No entanto, percebo, por parte de alguns dos íntimos do local, e inclusive de Tito, certa presteza em despachar parte dos remanescentes. Começo a perceber uma estranha movimentação. Lidiana começa a fazer-se ausente. Diz-se que ela teria ido dormir, mas, pela janela da copa, do lado de fora, vejo que ela ainda está circulando, conversando junto dos empregados que se preparam para sair. Ali, ela parece ter outro comportamento. Fala com eles com mais rudeza, com ares de familiaridade. Ouço até dizer um palavrão, coisa que nunca a ouvira dizer.

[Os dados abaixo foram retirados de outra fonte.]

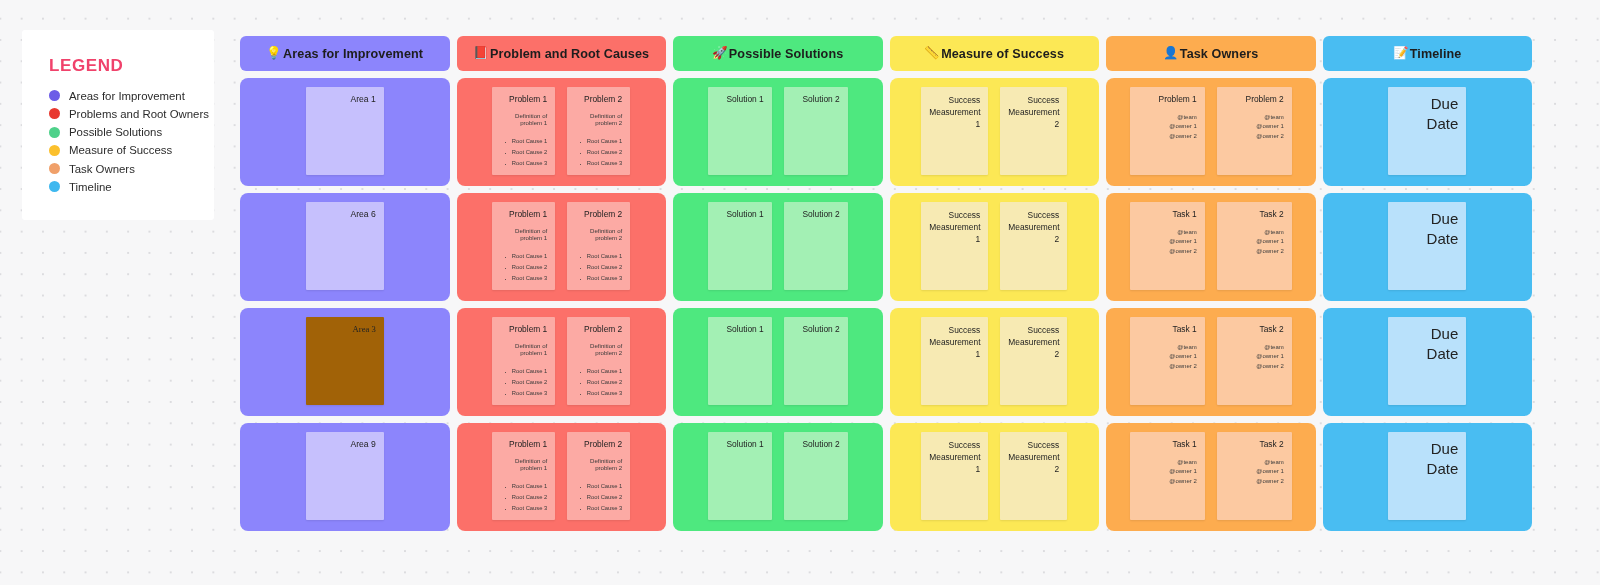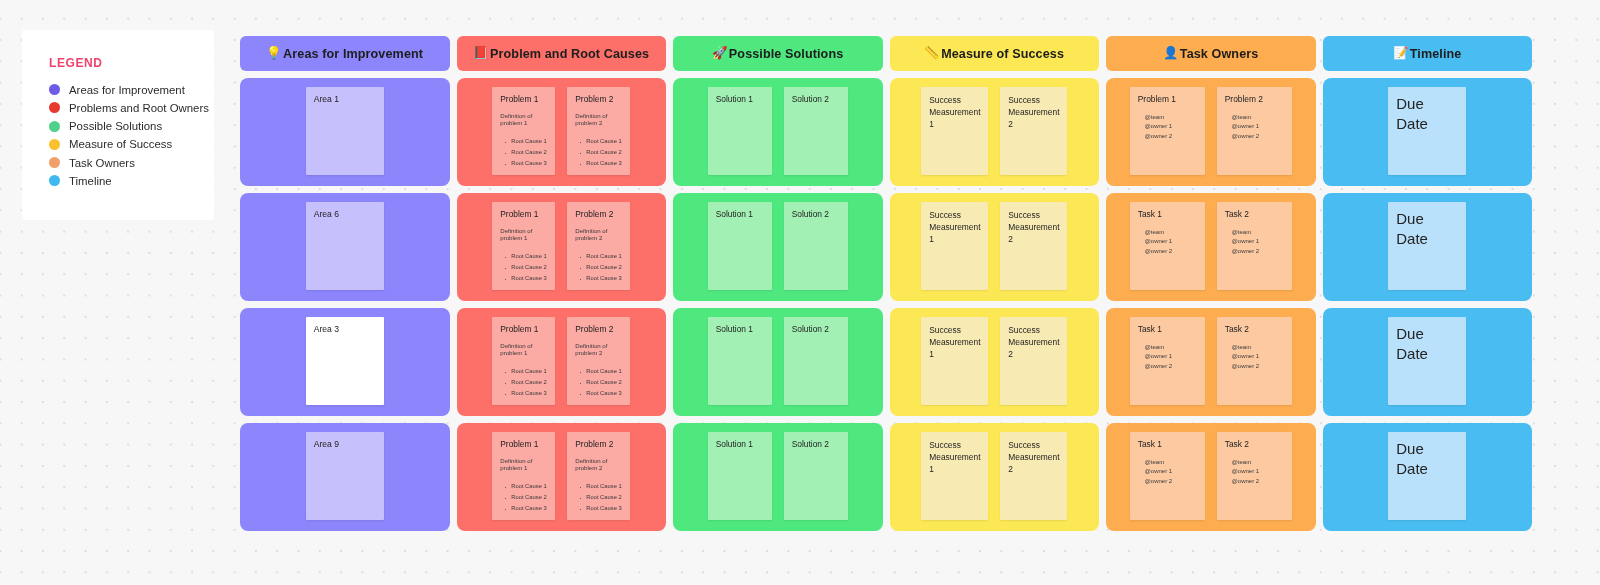"LEGEND" .legend-title { font-size: 12px -> 17px }
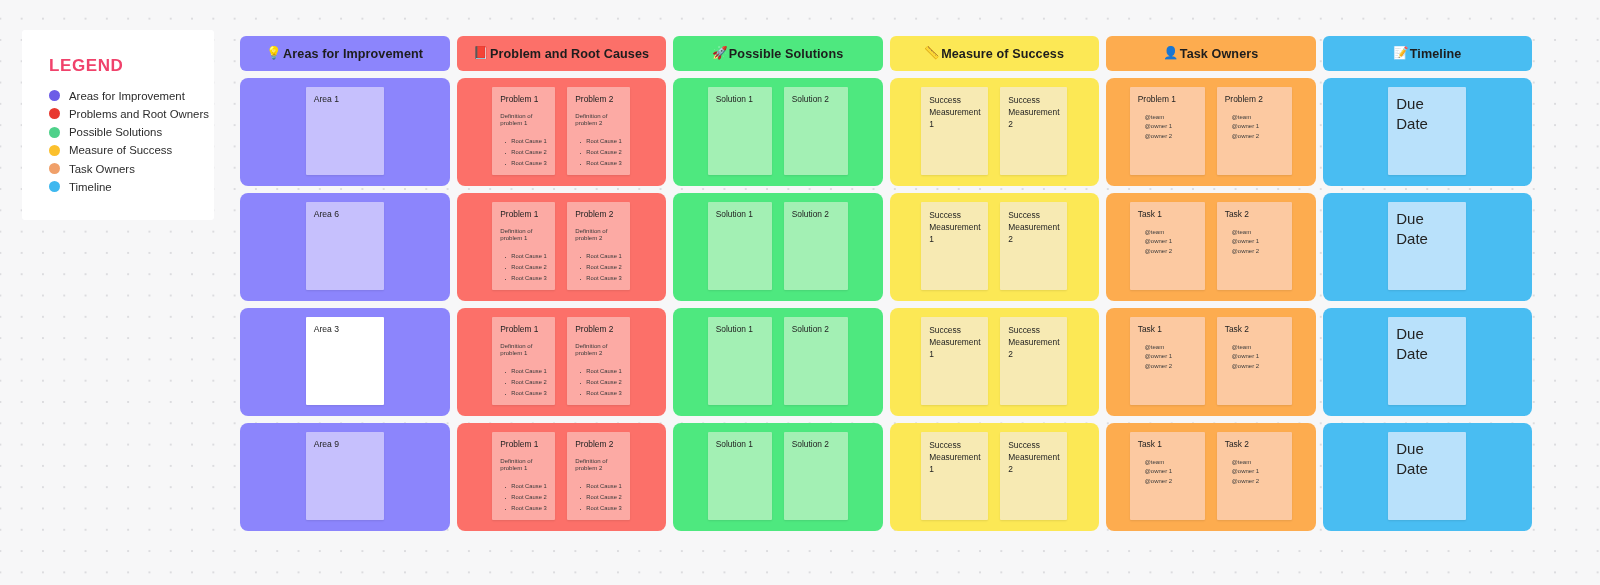"Area 1" .block { text-align: none -> right }
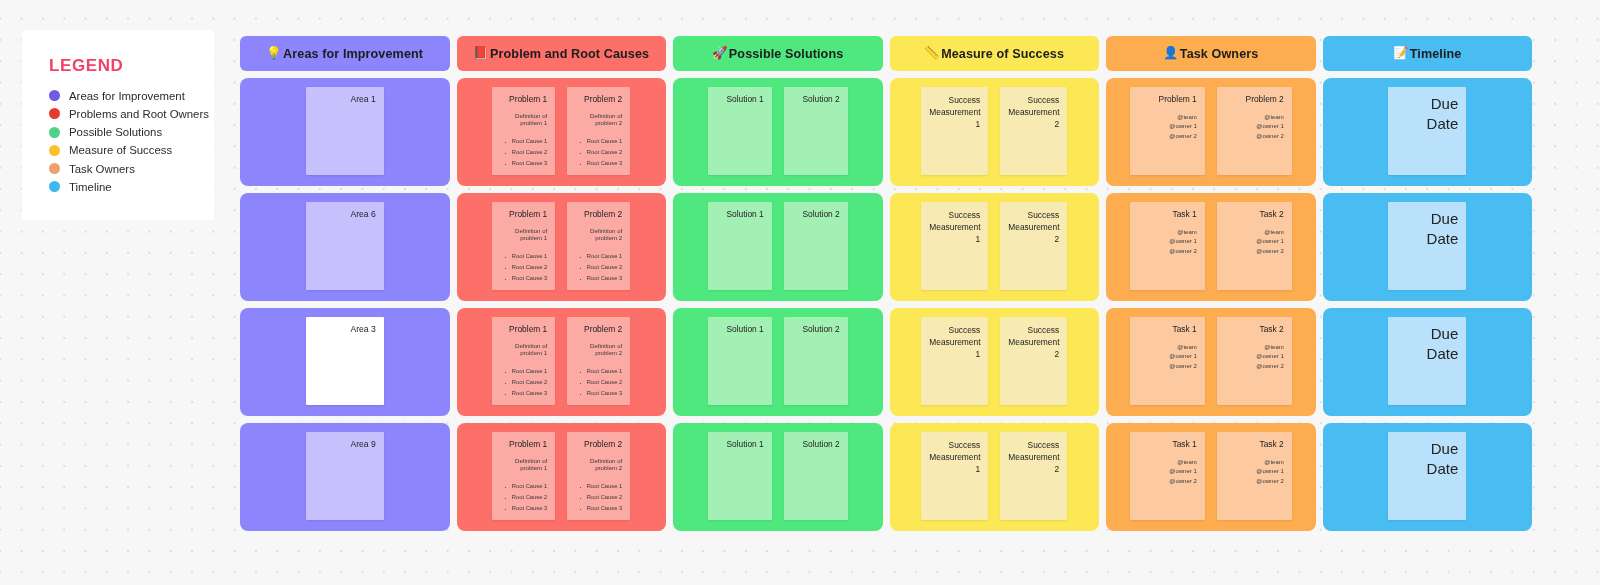"Area 3" div.note { background: #ffffff -> #a16207; font-family: none -> Liberation Serif, serif }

Enquanto isso, Tito e o chofer encaminham para o carro o aniversariante, Lucas, e sua namorada, os dois também exaustos de bebida, para retornarem logo ao Rio, naquele começo de manhã. Tito também quer me despachar, e entre as inúmeras providências que toma para “encerrar” a festa a contento, despede os empregados e os convidados remanescentes, rearrumando cadeiras e mesas, auxiliado por parte da família local. Tenho a impressão de que ele recomeça a me tratar com certa distância.

Estranhando, dou uma última volta. Vejo na rua aos fundos um pequeno cemitério, e poucos minutos levo para encontrar os túmulos onde estavam enterrados os pais deles, Tito pai e Lidiana. Não consigo conciliar a ideia da vitória sobre a morte com túmulos tão bem fechados, embora conceba a ideia de que o retorno à vida não exigisse necessariamente como veículo a ressurreição do corpo… Mas começo a achar novamente que há algo de suspeito no ar.

Retorno ao sítio. Lucas e a noiva entram no carro, felicíssimos. Despeço-me deles. Abraços, beijos, emoção de bêbados, etc. Vejo certo alívio do irmão mais velho, que age discretamente, mas como se tivesse cumprido um dever. Seu esforço agora é todo por me fazer partir. Antes volto ao interior da casa, a pretexto de ir ao banheiro, e vejo que a mãe desapareceu. Topo, no entanto, com uma prima dela, Agripina, senhora que não conhecia direito, atriz de província (talvez a vi alguma vez, anos antes, em alguma das festas da família no Rio). Ela tinha semelhanças físicas com a morta, mas era mais vulgar, e os traços, mais grosseiros. Tem a aparência de quem estava de rosto lavado, ou que acabara de sair do banho. Conversa comigo entre o constrangimento e a familiaridade. Na área de serviço, entre engradados de cerveja, bandejas de salgadinhos às metades, vejo algo que parece um camarim improvisado, com espelho, maquiagem e uma cadeira, sobre a qual reconheço, amarfanhadas, as roupas da morta. Na pressa de ser despachado, vejo que a prima é cumprimentada num canto por meu amigo, e outros familiares, e recebe até um cheque. Concluo, bêbado e cambaleante, que tudo não passara de uma pantomima do irmão mais velho para dar ao mais novo, como presente de aniversário, a ilusão da mãe viva. Saio deixando ao meu amigo a impressão de que fui enganado também por seu lance de maravilhosa prestidigitação.

Meu mundo desaba enquanto o sol levanta. Volto a uma incredulidade, a um estado de vacuidade perante a efemeridade da vida, ainda mais violento que antes. Retorno à praça da estação, a tempo de tomar o trem.